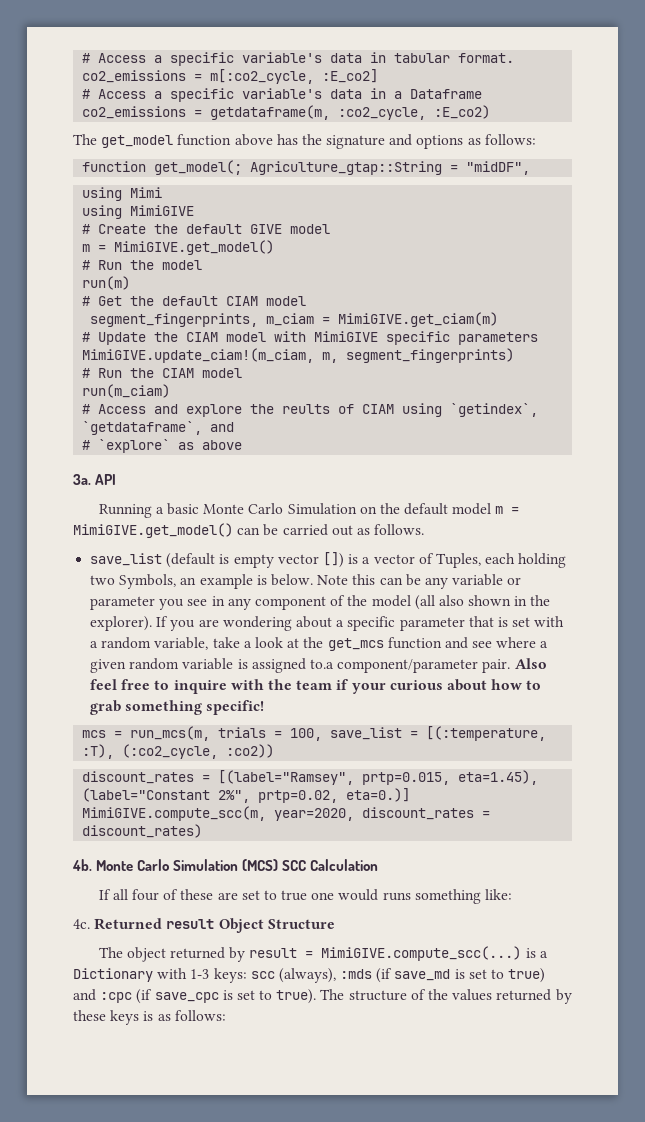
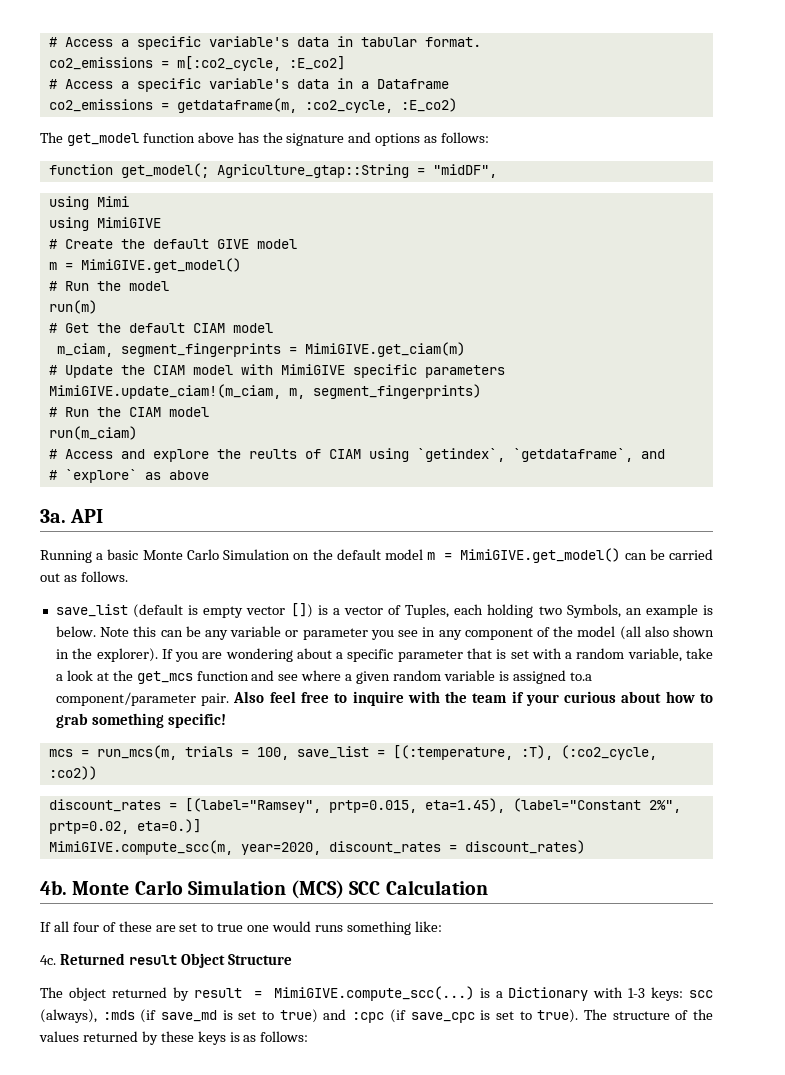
- segment_fingerprints, m_ciam = MimiGIVE.get_ciam(m)
+ m_ciam, segment_fingerprints = MimiGIVE.get_ciam(m)

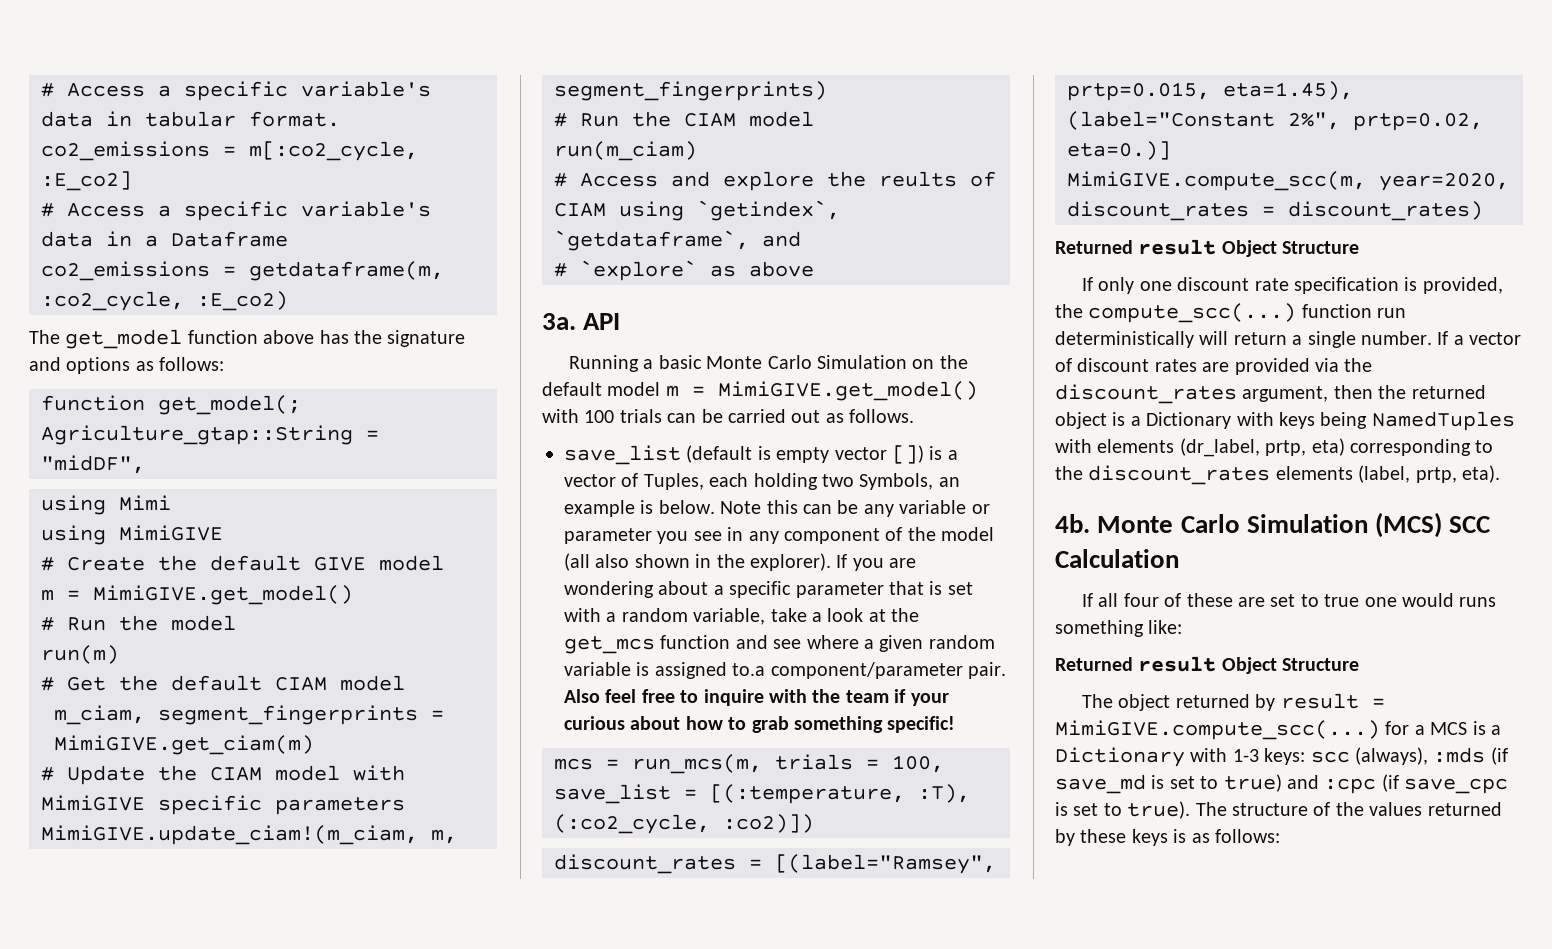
- Running a basic Monte Carlo Simulation on the default model m = MimiGIVE.get_model() can be carried out as follows.
+ Running a basic Monte Carlo Simulation on the default model m = MimiGIVE.get_model() with 100 trials can be carried out as follows.
- mcs = run_mcs(m, trials = 100, save_list = [(:temperature, :T), (:co2_cycle, :co2))
+ mcs = run_mcs(m, trials = 100, save_list = [(:temperature, :T), (:co2_cycle, :co2)])
  MimiGIVE.compute_scc(m, year=2020, discount_rates = discount_rates)
+ Returned result Object Structure
+ If only one discount rate specification is provided, the compute_scc(...) function run deterministically will return a single number. If a vector of discount rates are provided via the discount_rates argument, then the returned object is a Dictionary with keys being NamedTuples with elements (dr_label, prtp, eta) corresponding to the discount_rates elements (label, prtp, eta).
- 4c.
- The object returned by result = MimiGIVE.compute_scc(...) is a Dictionary with 1-3 keys: scc (always), :mds (if save_md is set to true) and :cpc (if save_cpc is set to true).
+ The object returned by result = MimiGIVE.compute_scc(...) for a MCS is a Dictionary with 1-3 keys: scc (always), :mds (if save_md is set to true) and :cpc (if save_cpc is set to true).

____

## EXERCISE BRIEF
Search the entries for the line holding "MimiGIVE.compute_scc(m, year=2020, discount_rates". Return that line and the ones after it through the last, exactly.

## ANSWER SPACE
  MimiGIVE.compute_scc(m, year=2020, discount_rates = discount_rates)
+ Returned result Object Structure
+ If only one discount rate specification is provided, the compute_scc(...) function run deterministically will return a single number. If a vector of discount rates are provided via the discount_rates argument, then the returned object is a Dictionary with keys being NamedTuples with elements (dr_label, prtp, eta) corresponding to the discount_rates elements (label, prtp, eta).
- 4c.
- The object returned by result = MimiGIVE.compute_scc(...) is a Dictionary with 1-3 keys: scc (always), :mds (if save_md is set to true) and :cpc (if save_cpc is set to true).
+ The object returned by result = MimiGIVE.compute_scc(...) for a MCS is a Dictionary with 1-3 keys: scc (always), :mds (if save_md is set to true) and :cpc (if save_cpc is set to true).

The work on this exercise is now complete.